San Francisco-based medical technology company iSonoHealth has created the ATUSA system, a wearable 3D ultrasonic breast scanning system. The device is mounted on the breast and does not rely on the operator’s experience or skills to obtain a consistent, high quality breast scan.

The scan is automatic and can be used by non-ultrasound examiners such as medical assistants. The system also employs AI to assist in interpreting scans and making treatment decisions.

The portable system can be used at the Point of Care. In short, it may be suitable for use in remote and resource-poor areas of the world. Breast cancer is the leading cause of cancer deaths in women around the world, so improving access to high-quality scanning techniques is important to reduce breast cancer deaths.
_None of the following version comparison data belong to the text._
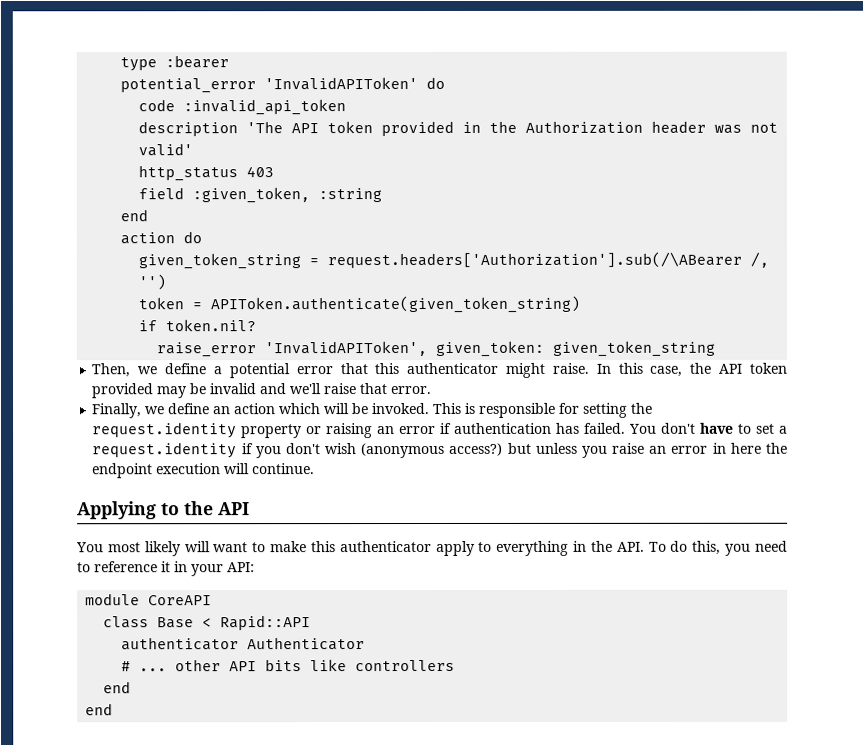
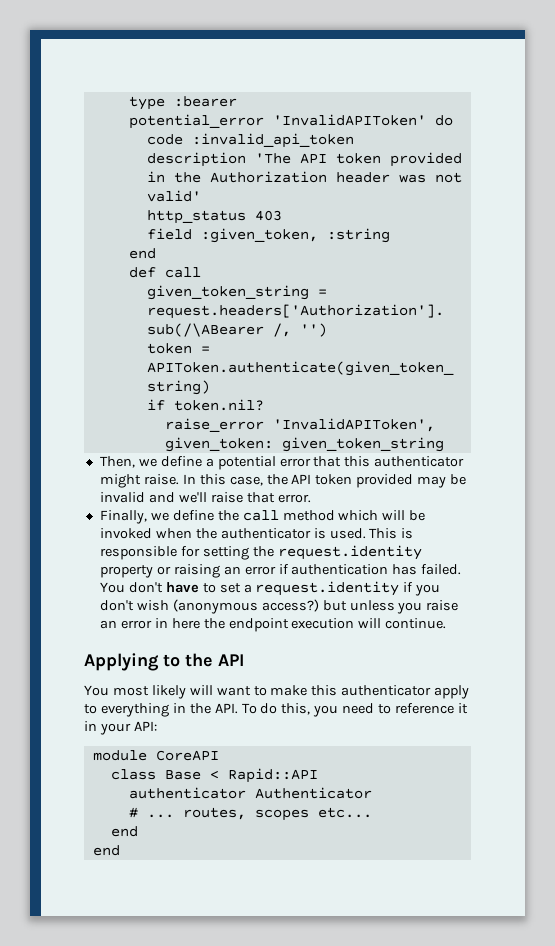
[120,231,203,245] action do -> [128,267,201,278] def call
[213,403,431,415] an action which will be invoked. -> [217,510,426,521] [99,528,366,539] the call method which will be invoked when the authenticator is used.
[175,659,456,672] other API bits like controllers -> [182,807,372,821] routes, scopes etc...

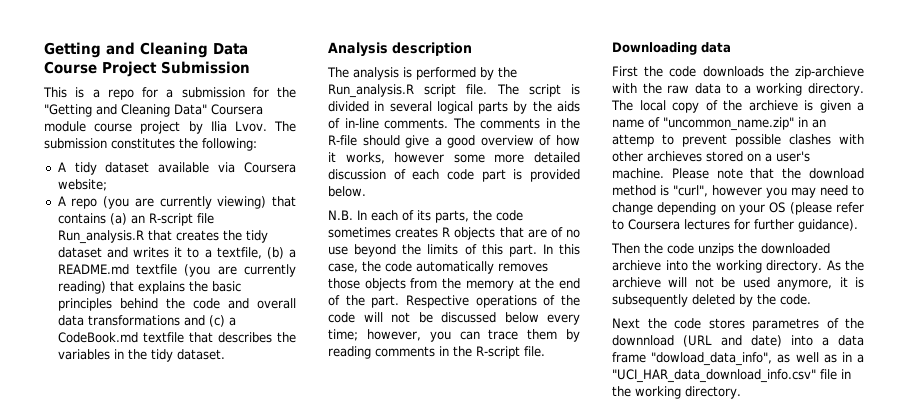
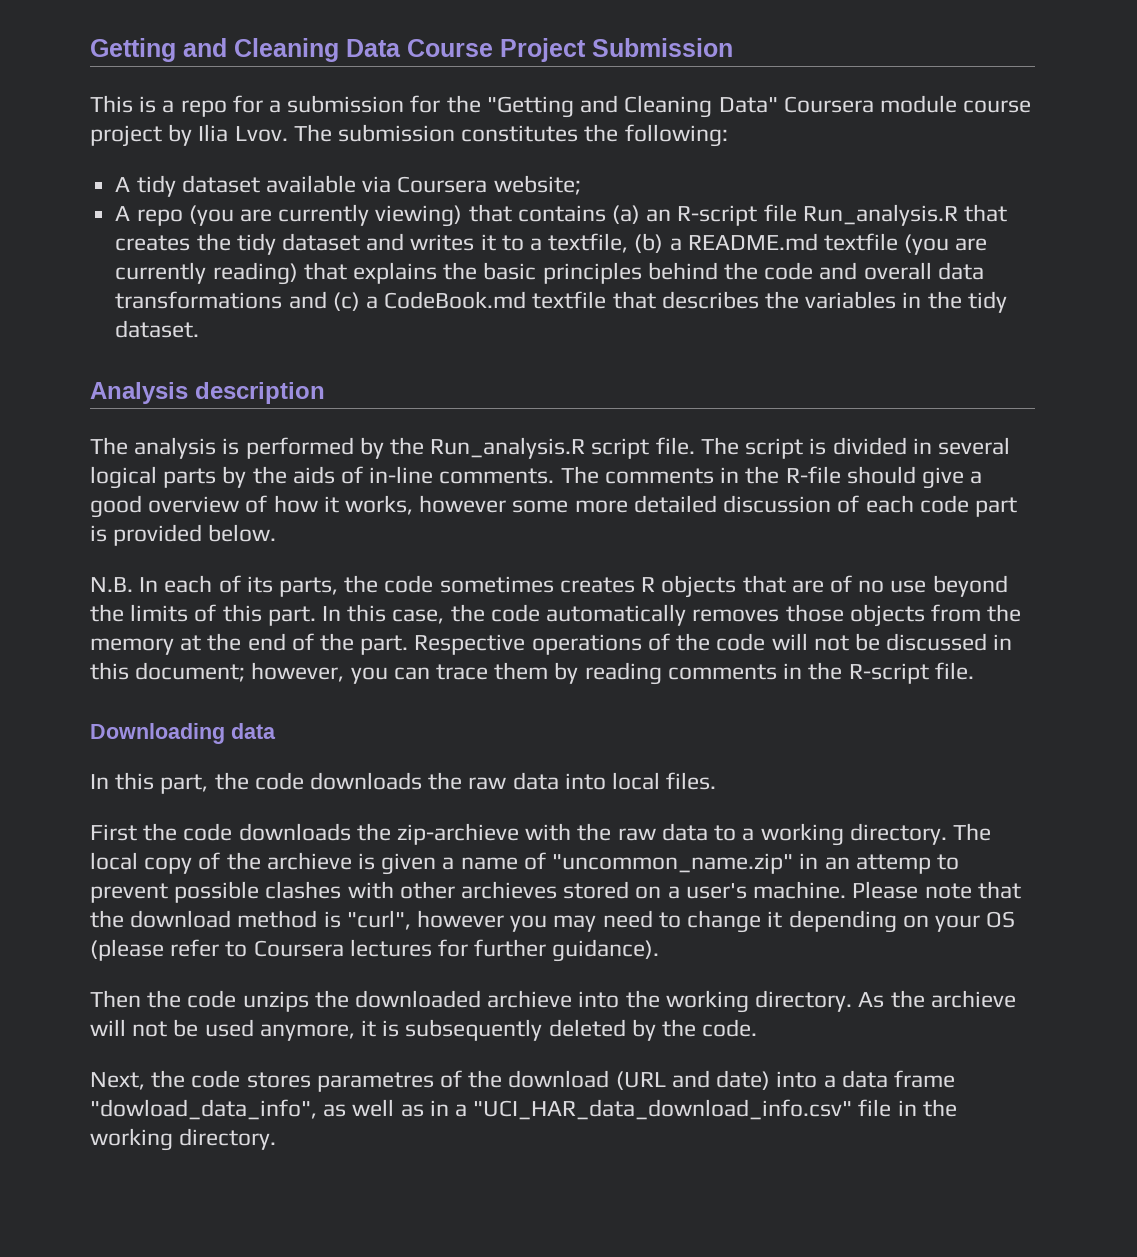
[504,312,580,325] [328,329,358,341] below every time; -> [993,634,1013,650] [90,662,246,682] in this document;
(731, 47) none -> [90,772,717,794] // In this part, the code downloads the raw data into local files.
(653, 208) none -> [767,911,783,928] it
[612,318,640,329] Next -> [90,1072,145,1090] Next,
[612,335,674,346] downnload -> [508,1070,610,1088] download

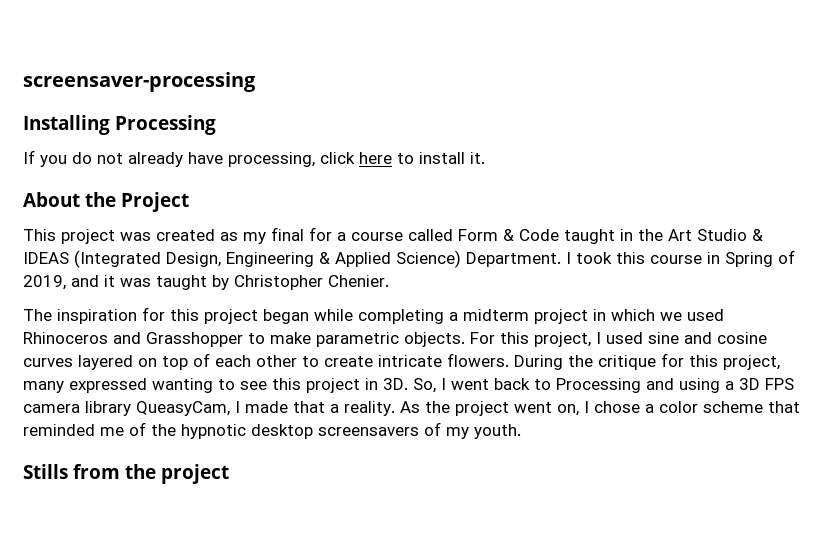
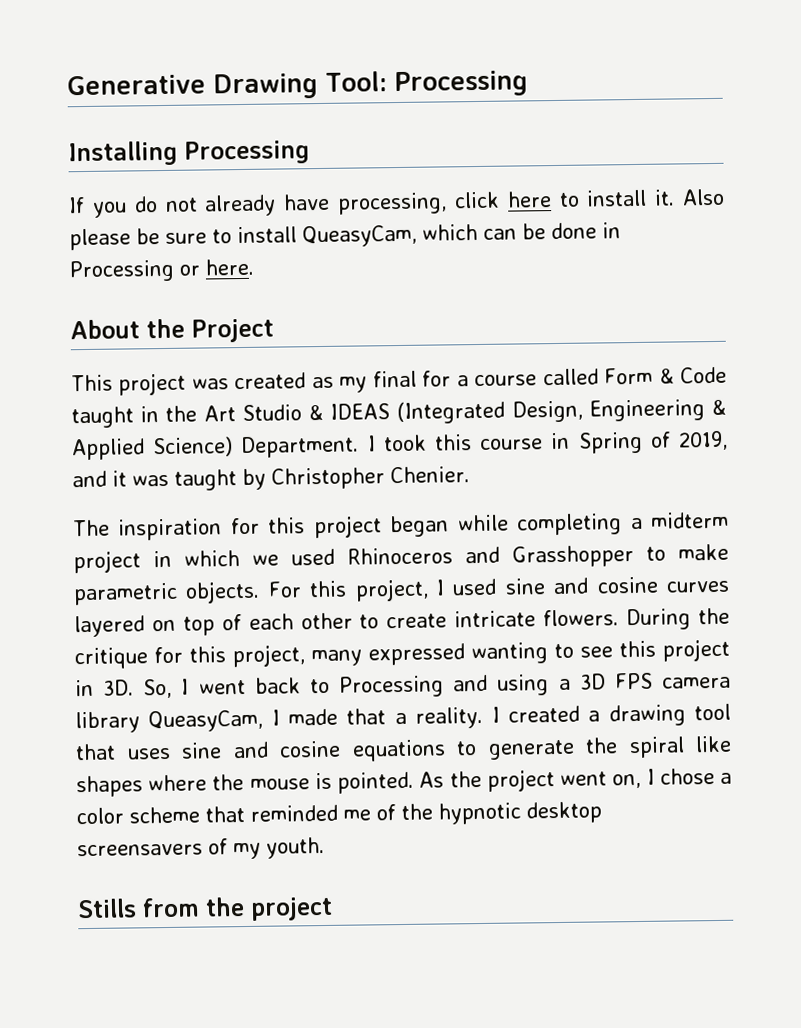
[23,72,256,92] screensaver-processing -> [67,70,528,100] Generative Drawing Tool: Processing
(485, 158) none -> [682,188,725,206] [69,222,621,251] [69,258,254,283] Also please be sure to install QueasyCam, which can be done in Processing or here.
(395, 408) none -> [491,703,732,727] [75,735,732,762] [76,771,415,798] I created a drawing tool that uses sine and cosine equations to generate the spiral like shapes where the mouse is pointed.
The company recently announced that the ATUSA system has received FDA approval for breast scans. Medgadget I had the opportunity to talk about technology with Maryam Ziaei, CEO and co-founder of iSono Health.

Conn Hastings, Medgadget: What is the overview of breast imaging and its importance in reducing breast cancer mortality?

Maryam Ziaei, iSono Health: Breast diagnostic imaging includes a variety of tools and techniques for screening, detecting, and diagnosing breast cancer. Many women have some form of breast image because one in eight women is diagnosed with invasive breast cancer in their lifetime and breast cancer is the leading cause of cancer death in women around the world. Encounter. However, breast cancer has a 99% survival rate if detected early while confined to breast tissue. Most breast cancer deaths occur in unscreened or unscreened women, so regular monitoring of breast health can maximize survival.

Medgadget: What are the limits of current breast imaging practices and techniques?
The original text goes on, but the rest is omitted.